=== What to produce ===
Work through the data line by line, gathering every line that has the word "Earrings".

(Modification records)

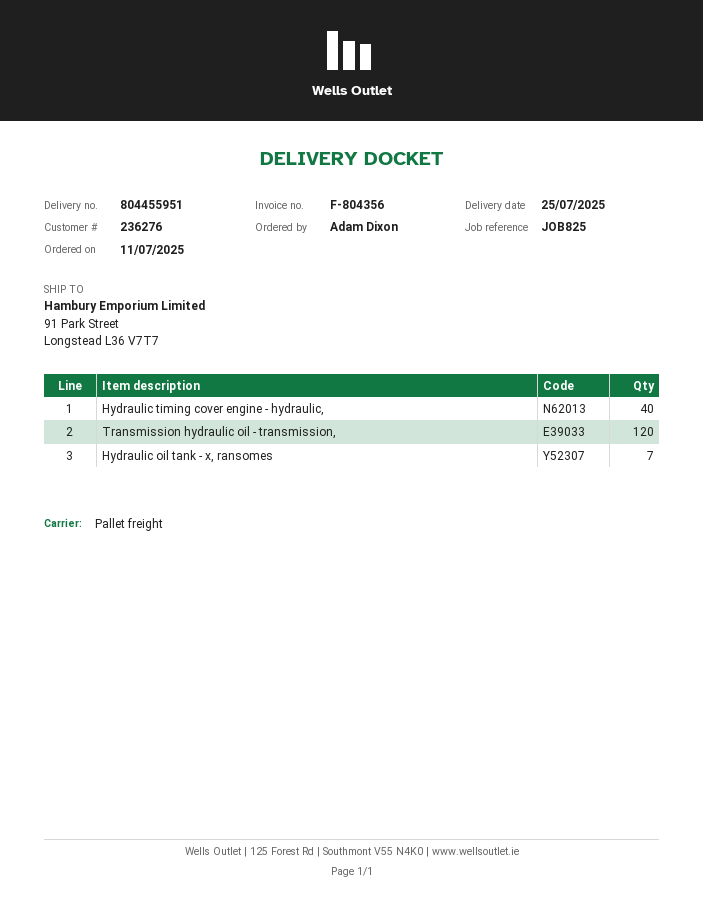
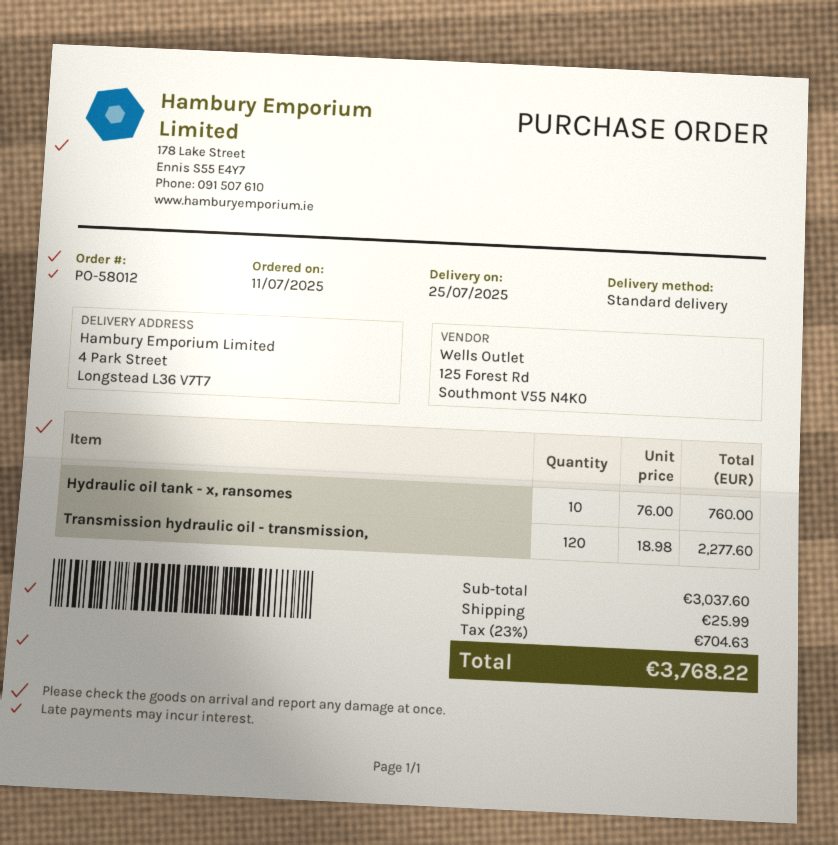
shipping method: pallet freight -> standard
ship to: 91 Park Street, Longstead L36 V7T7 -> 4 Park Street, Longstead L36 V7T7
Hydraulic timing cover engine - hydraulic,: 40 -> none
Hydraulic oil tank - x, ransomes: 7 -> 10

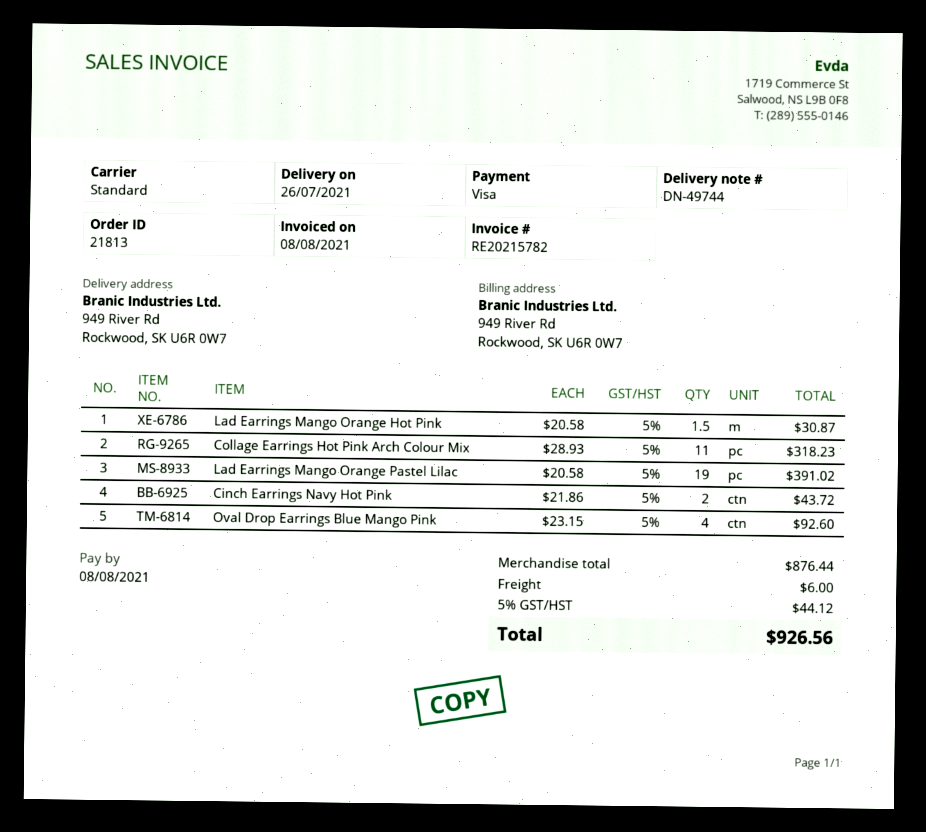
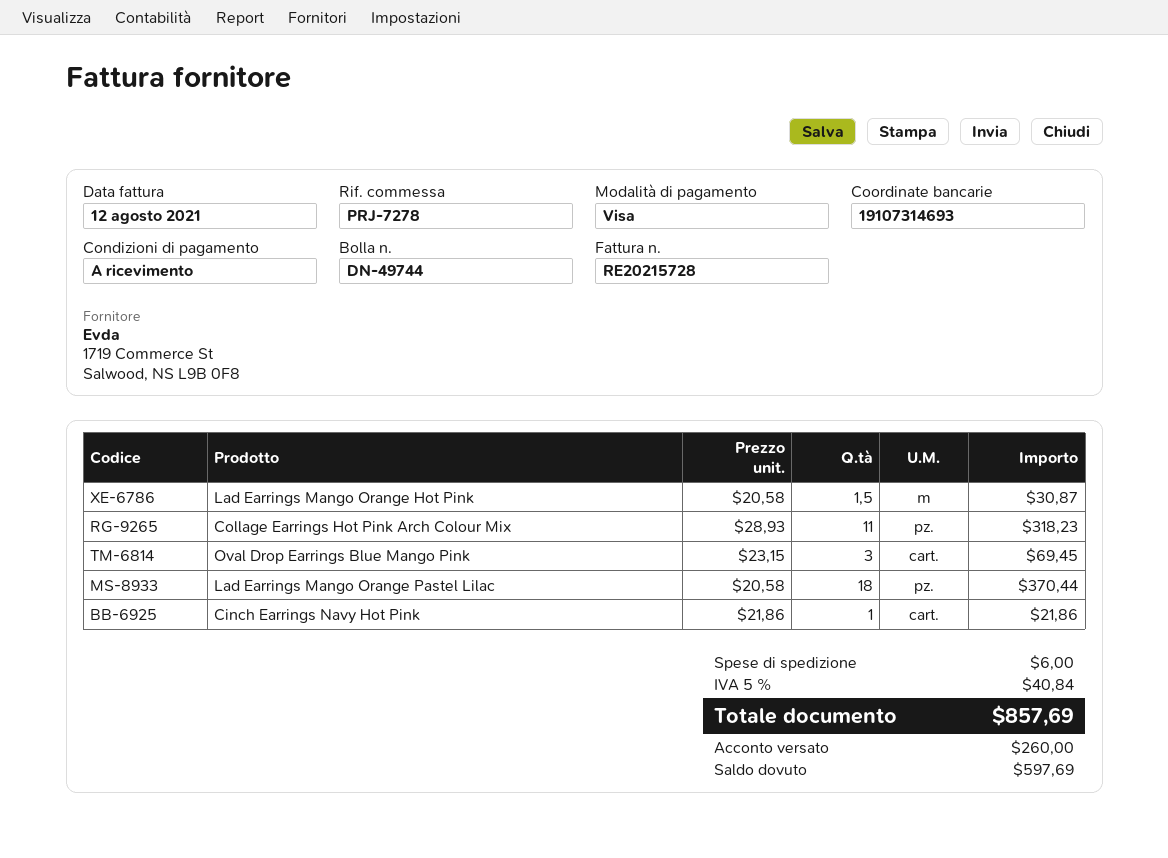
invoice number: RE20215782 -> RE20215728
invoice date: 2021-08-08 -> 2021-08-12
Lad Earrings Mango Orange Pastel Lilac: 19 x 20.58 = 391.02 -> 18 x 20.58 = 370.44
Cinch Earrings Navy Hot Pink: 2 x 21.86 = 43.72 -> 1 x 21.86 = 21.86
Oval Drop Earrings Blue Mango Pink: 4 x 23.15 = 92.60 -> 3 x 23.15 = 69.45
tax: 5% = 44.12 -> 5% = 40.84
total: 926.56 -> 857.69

...

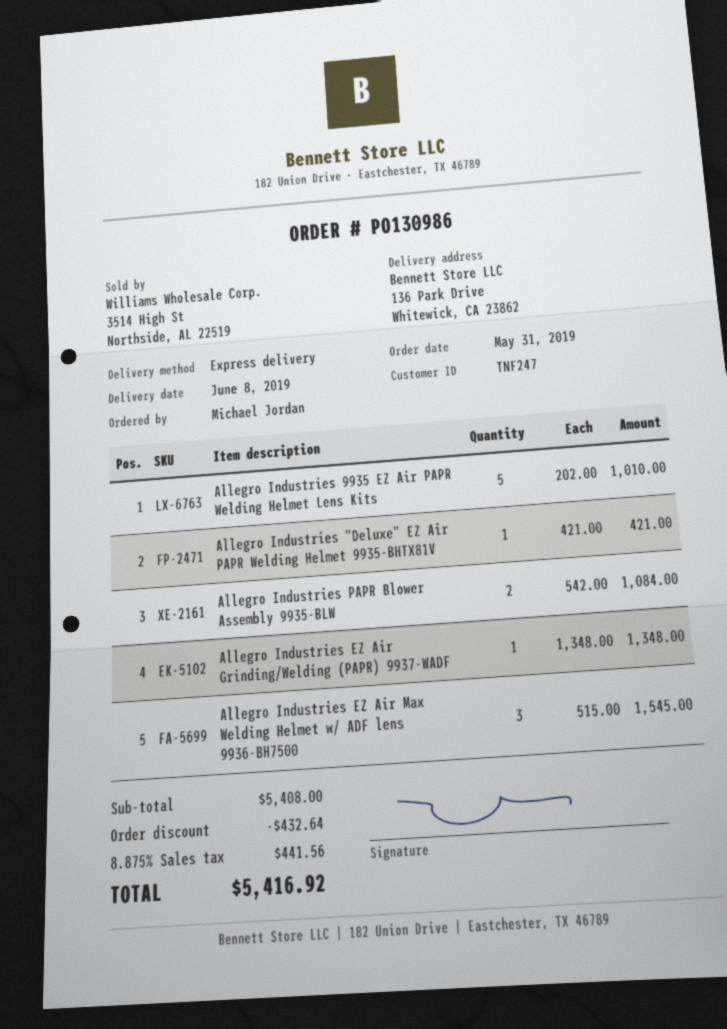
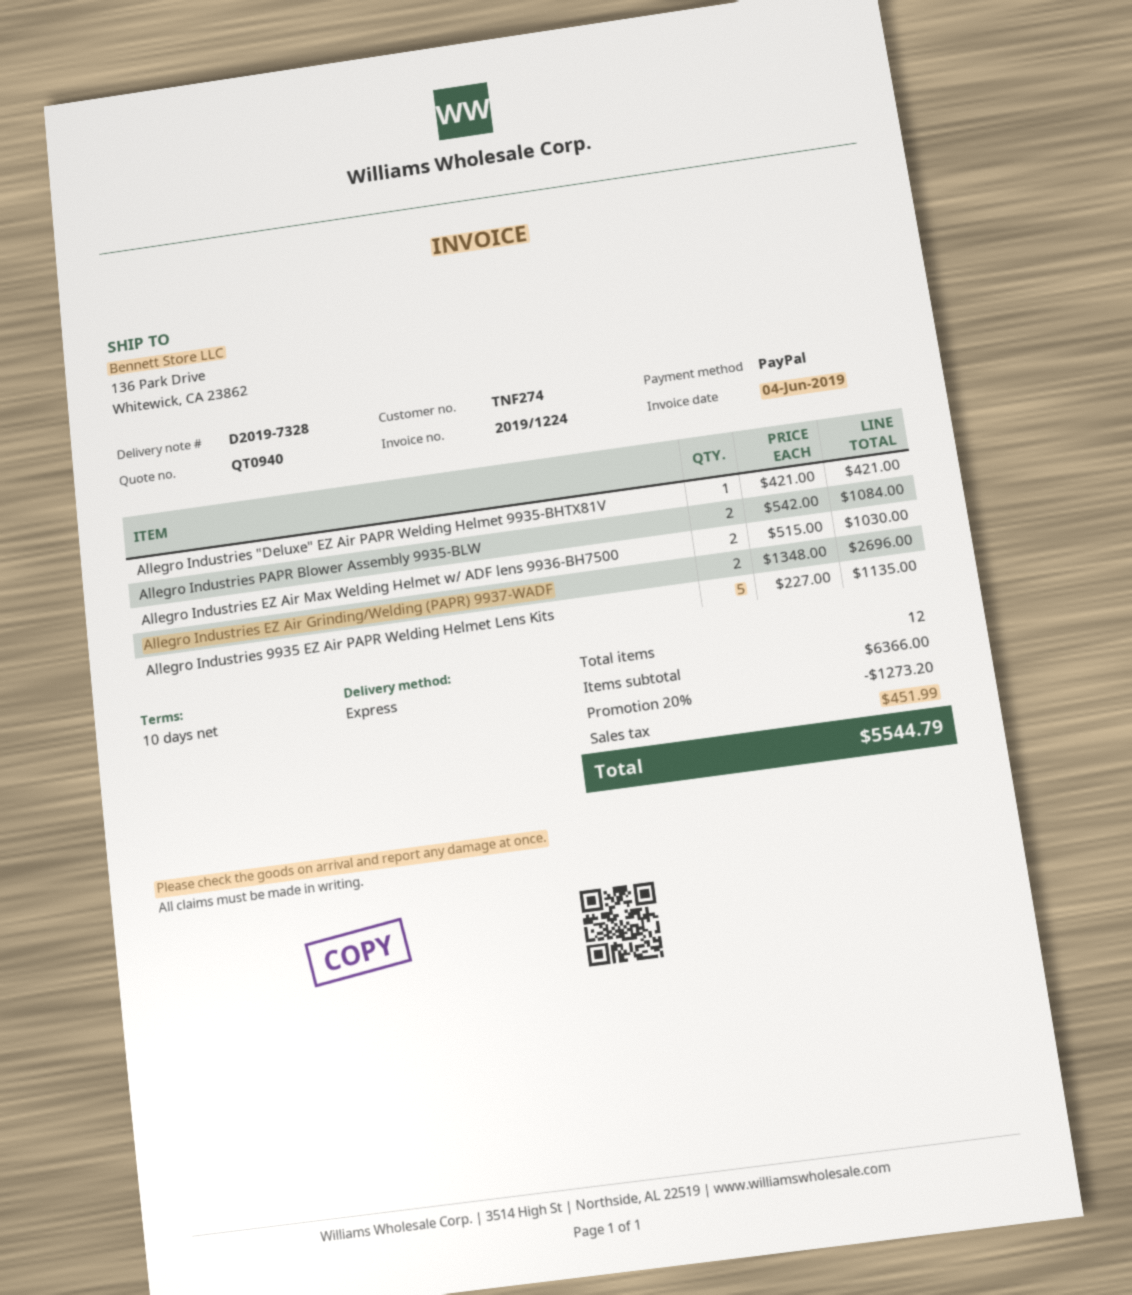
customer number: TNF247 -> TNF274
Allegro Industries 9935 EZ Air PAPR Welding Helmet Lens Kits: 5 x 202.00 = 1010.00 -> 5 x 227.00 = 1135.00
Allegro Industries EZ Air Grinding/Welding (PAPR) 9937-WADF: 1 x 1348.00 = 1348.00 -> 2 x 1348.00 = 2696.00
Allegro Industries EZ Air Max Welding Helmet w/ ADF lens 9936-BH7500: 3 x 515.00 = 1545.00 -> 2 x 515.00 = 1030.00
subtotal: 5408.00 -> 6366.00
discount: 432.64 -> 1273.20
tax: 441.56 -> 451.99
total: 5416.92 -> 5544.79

=== Answer box ===
Lad Earrings Mango Orange Pastel Lilac: 19 x 20.58 = 391.02 -> 18 x 20.58 = 370.44
Cinch Earrings Navy Hot Pink: 2 x 21.86 = 43.72 -> 1 x 21.86 = 21.86
Oval Drop Earrings Blue Mango Pink: 4 x 23.15 = 92.60 -> 3 x 23.15 = 69.45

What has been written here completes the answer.